Exercise directions
Take the lines below between the one holding "2024-11-22 07:32:58 | Resetgrens: 14,957.73" and the one holding "2024-11-22 22:13:40 | Resetgrens: 14,543.36", inclusive, and copy them exactly. Add nothing.

Data for processing
========================================
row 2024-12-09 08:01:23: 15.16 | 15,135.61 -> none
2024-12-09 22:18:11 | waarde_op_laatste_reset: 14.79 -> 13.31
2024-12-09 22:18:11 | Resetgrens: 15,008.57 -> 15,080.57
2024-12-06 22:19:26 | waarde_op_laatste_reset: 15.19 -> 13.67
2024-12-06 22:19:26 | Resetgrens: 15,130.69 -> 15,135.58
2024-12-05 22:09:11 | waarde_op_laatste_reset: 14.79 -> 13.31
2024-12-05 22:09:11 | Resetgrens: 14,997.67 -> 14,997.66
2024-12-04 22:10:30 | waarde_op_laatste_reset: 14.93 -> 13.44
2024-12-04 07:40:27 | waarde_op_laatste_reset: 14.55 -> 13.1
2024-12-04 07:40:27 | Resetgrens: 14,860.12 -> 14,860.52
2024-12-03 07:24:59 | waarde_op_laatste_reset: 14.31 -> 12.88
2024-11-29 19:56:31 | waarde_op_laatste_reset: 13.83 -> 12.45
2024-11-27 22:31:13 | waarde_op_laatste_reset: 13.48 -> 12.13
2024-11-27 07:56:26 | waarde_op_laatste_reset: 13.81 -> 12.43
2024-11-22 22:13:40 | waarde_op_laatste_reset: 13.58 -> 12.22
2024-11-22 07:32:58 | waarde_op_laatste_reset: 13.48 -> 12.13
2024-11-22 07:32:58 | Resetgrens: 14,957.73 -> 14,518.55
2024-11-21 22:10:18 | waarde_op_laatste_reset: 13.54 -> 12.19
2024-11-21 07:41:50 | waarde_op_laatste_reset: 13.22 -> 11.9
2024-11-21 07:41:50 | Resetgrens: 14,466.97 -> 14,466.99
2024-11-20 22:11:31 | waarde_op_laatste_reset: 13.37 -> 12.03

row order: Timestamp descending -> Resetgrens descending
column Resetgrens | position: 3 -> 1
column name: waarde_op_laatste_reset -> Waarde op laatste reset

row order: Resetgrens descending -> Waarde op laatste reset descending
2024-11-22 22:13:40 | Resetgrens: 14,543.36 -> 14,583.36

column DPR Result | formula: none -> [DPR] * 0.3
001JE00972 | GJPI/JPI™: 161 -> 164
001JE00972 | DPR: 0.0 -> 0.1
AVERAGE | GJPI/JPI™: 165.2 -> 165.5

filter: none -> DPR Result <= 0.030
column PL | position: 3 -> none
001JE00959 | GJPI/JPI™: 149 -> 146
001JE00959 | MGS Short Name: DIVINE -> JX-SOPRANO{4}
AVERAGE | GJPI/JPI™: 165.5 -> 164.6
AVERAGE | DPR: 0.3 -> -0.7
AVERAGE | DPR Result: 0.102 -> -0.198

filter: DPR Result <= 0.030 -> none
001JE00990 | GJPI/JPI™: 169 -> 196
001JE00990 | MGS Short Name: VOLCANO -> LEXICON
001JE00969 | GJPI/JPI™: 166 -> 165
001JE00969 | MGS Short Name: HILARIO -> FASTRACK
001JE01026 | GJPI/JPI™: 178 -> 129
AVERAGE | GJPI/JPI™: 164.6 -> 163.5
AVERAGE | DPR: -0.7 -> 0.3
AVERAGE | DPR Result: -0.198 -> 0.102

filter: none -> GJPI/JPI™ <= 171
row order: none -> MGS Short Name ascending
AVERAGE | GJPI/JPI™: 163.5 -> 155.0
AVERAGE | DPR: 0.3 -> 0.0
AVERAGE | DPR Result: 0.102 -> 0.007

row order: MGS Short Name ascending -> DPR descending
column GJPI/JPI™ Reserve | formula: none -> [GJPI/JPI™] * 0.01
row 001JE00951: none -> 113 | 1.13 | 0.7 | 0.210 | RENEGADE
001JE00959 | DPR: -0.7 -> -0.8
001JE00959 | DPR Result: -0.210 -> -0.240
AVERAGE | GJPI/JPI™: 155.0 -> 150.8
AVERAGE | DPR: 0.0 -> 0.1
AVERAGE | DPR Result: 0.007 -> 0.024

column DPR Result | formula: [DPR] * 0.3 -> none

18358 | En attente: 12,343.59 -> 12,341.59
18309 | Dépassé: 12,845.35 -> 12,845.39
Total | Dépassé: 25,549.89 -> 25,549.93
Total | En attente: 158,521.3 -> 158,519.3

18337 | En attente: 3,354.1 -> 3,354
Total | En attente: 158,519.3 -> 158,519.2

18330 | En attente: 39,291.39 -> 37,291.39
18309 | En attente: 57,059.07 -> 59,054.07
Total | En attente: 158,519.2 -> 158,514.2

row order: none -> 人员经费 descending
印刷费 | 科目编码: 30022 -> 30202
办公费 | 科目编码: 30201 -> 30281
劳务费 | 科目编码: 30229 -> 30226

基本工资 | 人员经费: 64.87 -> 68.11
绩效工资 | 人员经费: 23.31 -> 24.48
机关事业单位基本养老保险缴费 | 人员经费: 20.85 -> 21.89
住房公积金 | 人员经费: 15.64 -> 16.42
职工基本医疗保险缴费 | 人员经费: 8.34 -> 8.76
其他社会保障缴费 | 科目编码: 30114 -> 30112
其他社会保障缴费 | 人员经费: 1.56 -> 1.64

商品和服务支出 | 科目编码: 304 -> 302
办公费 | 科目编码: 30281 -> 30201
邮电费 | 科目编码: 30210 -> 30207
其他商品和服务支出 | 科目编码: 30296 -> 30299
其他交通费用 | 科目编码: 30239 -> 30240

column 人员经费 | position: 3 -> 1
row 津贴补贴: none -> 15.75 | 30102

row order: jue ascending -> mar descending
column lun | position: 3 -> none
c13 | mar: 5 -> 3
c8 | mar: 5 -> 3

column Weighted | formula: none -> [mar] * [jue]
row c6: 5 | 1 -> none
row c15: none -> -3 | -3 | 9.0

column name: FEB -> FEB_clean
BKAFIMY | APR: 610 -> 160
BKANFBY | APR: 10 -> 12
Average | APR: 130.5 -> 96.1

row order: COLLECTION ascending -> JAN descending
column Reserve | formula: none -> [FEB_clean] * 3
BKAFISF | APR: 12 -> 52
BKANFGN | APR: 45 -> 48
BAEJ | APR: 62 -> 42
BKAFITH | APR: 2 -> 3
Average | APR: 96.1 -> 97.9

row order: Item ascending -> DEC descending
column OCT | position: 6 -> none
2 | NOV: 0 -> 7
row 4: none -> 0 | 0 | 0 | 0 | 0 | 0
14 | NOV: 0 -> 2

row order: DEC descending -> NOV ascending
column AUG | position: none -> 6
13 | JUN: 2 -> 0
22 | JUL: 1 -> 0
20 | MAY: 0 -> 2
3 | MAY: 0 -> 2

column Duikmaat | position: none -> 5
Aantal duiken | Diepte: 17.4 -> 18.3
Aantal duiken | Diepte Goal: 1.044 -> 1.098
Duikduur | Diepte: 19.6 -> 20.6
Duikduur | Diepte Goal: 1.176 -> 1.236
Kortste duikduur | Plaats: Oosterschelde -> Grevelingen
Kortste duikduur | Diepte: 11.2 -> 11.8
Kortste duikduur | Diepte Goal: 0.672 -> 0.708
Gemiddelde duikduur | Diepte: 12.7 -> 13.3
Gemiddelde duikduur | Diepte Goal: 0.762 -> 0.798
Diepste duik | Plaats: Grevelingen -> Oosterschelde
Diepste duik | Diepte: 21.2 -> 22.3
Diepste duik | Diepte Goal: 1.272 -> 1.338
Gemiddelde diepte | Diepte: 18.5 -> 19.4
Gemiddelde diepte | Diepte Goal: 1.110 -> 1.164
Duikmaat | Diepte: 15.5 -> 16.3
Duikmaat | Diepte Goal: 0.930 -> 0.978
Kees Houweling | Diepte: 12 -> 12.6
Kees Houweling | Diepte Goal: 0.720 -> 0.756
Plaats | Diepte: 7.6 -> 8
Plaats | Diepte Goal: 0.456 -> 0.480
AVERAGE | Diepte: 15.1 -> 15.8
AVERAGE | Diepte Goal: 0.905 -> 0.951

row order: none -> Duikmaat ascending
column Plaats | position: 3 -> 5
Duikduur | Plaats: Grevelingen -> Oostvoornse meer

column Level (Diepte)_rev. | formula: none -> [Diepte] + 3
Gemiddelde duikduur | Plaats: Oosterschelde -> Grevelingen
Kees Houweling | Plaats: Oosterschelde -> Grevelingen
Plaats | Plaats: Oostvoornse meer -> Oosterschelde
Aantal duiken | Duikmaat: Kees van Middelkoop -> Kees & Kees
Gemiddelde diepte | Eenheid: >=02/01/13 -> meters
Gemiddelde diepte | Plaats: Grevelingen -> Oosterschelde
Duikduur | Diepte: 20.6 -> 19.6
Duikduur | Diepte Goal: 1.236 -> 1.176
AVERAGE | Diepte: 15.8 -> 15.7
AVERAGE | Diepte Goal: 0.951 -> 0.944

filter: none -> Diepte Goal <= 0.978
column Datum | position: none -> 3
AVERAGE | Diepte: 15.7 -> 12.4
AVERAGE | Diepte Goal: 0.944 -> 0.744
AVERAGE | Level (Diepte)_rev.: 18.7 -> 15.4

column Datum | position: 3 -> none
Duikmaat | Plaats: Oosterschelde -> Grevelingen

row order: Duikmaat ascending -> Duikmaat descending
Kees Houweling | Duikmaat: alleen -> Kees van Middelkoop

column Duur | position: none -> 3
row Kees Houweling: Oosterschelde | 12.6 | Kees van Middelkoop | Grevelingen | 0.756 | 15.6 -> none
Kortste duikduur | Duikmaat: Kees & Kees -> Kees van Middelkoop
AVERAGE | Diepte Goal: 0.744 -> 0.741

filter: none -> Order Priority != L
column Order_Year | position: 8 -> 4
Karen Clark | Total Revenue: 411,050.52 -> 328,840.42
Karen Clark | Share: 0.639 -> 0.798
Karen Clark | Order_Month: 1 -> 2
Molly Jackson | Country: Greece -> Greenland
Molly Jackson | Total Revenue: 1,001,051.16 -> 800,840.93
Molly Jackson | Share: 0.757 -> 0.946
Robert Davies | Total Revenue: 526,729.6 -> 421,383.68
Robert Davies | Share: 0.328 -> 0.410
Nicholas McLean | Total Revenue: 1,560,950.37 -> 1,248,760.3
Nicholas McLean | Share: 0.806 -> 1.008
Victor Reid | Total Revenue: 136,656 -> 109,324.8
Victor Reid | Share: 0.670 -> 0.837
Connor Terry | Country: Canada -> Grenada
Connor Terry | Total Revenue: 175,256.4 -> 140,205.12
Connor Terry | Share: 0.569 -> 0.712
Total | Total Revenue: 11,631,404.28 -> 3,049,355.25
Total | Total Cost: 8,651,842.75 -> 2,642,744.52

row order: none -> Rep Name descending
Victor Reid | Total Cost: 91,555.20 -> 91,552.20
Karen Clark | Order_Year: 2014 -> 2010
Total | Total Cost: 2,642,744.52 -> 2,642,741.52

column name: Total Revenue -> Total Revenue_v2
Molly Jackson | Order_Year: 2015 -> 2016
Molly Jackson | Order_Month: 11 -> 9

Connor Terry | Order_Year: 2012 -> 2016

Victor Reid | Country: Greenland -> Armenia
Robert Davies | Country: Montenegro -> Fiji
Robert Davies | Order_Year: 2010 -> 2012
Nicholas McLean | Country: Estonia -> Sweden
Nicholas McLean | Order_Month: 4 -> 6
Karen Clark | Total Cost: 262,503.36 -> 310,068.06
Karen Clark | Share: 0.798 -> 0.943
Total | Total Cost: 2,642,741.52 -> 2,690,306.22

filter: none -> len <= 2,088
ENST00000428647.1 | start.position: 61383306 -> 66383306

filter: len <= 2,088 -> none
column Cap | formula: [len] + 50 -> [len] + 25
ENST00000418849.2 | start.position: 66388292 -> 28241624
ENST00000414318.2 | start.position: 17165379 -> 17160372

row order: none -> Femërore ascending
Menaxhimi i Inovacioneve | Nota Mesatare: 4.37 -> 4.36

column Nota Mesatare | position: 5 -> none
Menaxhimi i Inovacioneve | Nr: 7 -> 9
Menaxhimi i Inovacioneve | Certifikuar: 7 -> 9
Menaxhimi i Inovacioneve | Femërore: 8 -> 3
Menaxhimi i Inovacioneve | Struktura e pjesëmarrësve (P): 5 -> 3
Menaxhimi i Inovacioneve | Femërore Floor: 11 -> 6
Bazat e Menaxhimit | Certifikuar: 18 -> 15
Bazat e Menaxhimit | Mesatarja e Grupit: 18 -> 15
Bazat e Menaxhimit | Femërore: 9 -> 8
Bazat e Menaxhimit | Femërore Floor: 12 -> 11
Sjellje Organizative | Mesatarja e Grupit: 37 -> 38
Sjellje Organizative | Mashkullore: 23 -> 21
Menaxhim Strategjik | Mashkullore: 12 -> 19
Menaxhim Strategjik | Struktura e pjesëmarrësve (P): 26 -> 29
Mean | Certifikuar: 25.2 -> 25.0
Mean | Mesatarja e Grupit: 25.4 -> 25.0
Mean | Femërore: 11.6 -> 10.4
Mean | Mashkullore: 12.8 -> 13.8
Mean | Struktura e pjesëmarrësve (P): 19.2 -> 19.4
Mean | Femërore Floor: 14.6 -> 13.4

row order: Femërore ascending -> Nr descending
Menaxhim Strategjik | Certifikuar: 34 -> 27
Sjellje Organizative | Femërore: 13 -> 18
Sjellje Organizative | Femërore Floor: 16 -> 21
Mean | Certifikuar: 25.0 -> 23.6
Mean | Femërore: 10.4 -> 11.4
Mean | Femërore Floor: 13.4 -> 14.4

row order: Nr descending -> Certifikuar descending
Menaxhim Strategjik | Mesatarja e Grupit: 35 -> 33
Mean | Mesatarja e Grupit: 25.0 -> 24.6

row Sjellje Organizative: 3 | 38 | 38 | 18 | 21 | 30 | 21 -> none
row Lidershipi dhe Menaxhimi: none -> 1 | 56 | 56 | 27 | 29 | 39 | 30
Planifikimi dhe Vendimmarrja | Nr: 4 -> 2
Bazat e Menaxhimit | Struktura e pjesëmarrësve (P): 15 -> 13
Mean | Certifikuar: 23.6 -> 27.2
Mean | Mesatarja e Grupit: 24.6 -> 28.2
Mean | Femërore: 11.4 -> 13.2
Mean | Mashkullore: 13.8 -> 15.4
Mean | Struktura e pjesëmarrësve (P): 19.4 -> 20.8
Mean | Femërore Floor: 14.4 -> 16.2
========================================
Completed task
2024-11-22 07:32:58 | Resetgrens: 14,957.73 -> 14,518.55
2024-11-21 22:10:18 | waarde_op_laatste_reset: 13.54 -> 12.19
2024-11-21 07:41:50 | waarde_op_laatste_reset: 13.22 -> 11.9
2024-11-21 07:41:50 | Resetgrens: 14,466.97 -> 14,466.99
2024-11-20 22:11:31 | waarde_op_laatste_reset: 13.37 -> 12.03

row order: Timestamp descending -> Resetgrens descending
column Resetgrens | position: 3 -> 1
column name: waarde_op_laatste_reset -> Waarde op laatste reset

row order: Resetgrens descending -> Waarde op laatste reset descending
2024-11-22 22:13:40 | Resetgrens: 14,543.36 -> 14,583.36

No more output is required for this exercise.